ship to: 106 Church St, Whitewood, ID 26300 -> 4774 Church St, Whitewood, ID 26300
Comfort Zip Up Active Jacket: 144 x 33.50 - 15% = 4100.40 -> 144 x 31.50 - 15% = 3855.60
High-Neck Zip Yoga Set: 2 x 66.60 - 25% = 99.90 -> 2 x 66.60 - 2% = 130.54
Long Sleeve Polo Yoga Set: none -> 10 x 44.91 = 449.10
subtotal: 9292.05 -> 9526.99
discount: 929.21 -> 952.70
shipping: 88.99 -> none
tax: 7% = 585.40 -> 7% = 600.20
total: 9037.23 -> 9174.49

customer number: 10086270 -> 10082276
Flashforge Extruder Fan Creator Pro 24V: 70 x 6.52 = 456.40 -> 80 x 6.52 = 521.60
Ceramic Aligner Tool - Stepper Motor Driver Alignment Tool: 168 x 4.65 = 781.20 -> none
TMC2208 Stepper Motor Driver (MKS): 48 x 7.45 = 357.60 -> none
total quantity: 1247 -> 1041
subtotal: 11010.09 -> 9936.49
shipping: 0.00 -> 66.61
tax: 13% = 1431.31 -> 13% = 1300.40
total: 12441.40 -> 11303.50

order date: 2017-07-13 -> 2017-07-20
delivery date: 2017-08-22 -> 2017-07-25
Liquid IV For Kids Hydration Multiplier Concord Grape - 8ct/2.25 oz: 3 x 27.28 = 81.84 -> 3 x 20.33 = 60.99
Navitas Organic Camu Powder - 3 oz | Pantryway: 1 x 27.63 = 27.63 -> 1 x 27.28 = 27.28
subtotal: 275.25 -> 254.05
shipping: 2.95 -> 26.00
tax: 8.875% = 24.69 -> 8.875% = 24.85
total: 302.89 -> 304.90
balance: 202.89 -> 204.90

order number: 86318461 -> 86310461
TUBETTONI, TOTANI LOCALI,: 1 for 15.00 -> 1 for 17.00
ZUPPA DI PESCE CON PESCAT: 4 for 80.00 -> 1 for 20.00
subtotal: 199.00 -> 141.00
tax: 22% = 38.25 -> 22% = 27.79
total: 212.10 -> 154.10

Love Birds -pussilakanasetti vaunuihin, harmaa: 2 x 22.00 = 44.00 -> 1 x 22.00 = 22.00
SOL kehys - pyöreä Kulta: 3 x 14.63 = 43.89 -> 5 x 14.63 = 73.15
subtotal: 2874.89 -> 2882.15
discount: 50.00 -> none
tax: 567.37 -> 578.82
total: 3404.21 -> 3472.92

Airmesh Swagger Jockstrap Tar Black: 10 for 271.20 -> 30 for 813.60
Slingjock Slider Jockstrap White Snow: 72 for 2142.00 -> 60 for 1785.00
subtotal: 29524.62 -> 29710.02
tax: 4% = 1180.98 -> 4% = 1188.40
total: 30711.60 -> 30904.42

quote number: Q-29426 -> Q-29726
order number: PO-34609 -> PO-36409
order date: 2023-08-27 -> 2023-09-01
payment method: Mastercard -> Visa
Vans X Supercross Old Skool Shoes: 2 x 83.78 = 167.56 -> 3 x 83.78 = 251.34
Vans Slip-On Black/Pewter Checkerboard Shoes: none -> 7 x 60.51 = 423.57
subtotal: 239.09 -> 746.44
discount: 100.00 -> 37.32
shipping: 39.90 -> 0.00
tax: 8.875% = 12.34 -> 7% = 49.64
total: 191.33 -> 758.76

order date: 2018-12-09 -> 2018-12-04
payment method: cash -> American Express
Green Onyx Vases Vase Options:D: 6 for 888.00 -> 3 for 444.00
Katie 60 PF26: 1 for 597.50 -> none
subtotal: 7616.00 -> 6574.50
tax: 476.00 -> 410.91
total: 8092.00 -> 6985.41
○ ○ ○
**What you have to do:**
A single number is expected here: the count of lines in the material above with "payment" in them.

**Solution to the problem:**
2